On 12/13/2013 02:46 PM, Rich Felker wrote:
> On Fri, Dec 13, 2013 at 11:57:54AM -0700, writeonce@...ipix.org
> wrote:
>> There's no way to convert between UTF-8 and UTF-16 without 
>> parsing/decoding the UTF-8, which includes validating it for free
>> if your parser is written properly. Failure to validate would lead
>> to all sorts of bugs, many of them dangerous, including things like
>> treating strings not containing '/', '\', ':', '.', etc. as if they
>> contained those characters, resulting in directory escape
>> vulnerabilities.
>> 
>> Absolutely, and this is something that I am checking anyway.  But
>> there is also the special case where an ill-formed utf-8 byte
>> sequence can still result in a valid code point, which can then be
>> safely converted to utf-16.  These cases, which are generally known
>> as the problem of the "non shortest form," pertain to byte
>> sequences that used to be valid before Unicode version 3.1, but are
>> now forbidden, hence table 3-7 of the current (6.2) standard.
> 
> What I was saying is that you don't have this problem if you're 
> parsing/decoding UTF-8 correctly. And parsing it correctly is not 
> harder/slower than doing it the way that results in misinterpreting 
> illegal sequences as "non shortest form" for other characters. A
> good treatment of the subject (and near-optimal implementation) is
> here:
> 
> http://bjoern.hoehrmann.de/utf-8/decoder/dfa/
> 
> My implementation in musl is based on the same ideas (UTF-8 decoding 
> as a state machine rather than complex conditionals) but I reduced
> the size of the state from two ints to just one and reduced the size
> of the state table significantly by essentially encoding the
> transitions and partial character values into the state values.

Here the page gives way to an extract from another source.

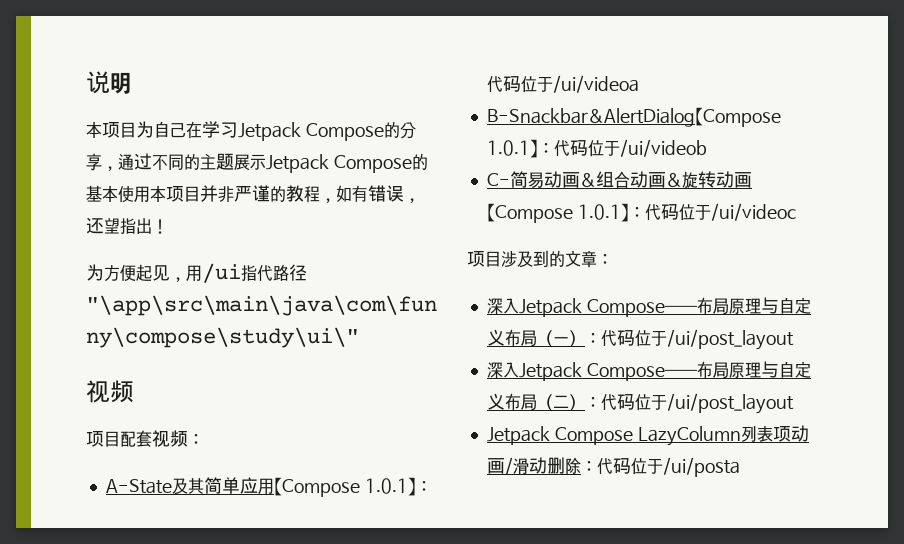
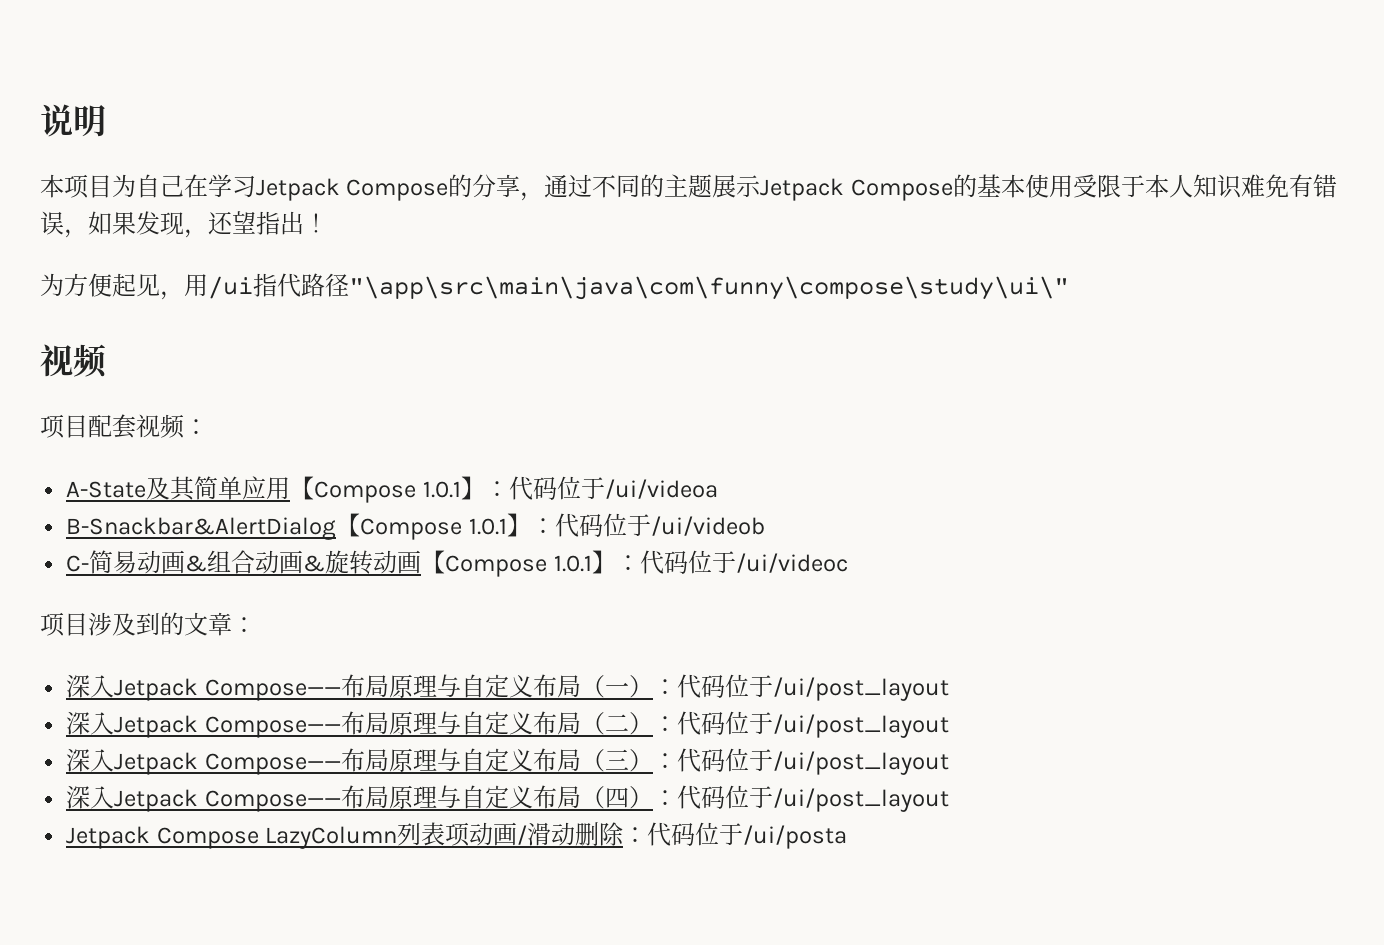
[150,185,404,203] 本项目并非严谨的教程，如有错误 -> [1072,174,1337,199] [40,211,184,238] 受限于本人知识难免有错误，如果发现
(794, 403) none -> [66,748,949,775] [66,785,949,812] // 深入Jetpack Compose——布局原理与自定义布局（三）：代码位于/ui/post_layout // 深入Jetpack Compose——布局原理与自定义布局（四）：代码位于/ui/post_layout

Thanks for the tips and reference.  Once everything else is working I'll
certainly switch to a method that follows either your, or Hoehrmann's
optimization (which I'll admittedly need more than a few minutes to
understand...)  For the time being I am leaving the set of conditionals
that follows the standard and table 3-7, as that is very easy to
implement.  And with the target strings being relative shortness,
hopefully this won't even bear any real performance consequences.

> 
> If you're making UTF-8 to UTF-16 conversions to feed to the Windows 
> kernel filesystem code, I'd do them at the last possible opportunity 
> before passing the strings to the kernel, and just generate a fake 
> error equivalent to "file does not exist" or "invalid filename" if
> the conversion encounters any illegal sequences.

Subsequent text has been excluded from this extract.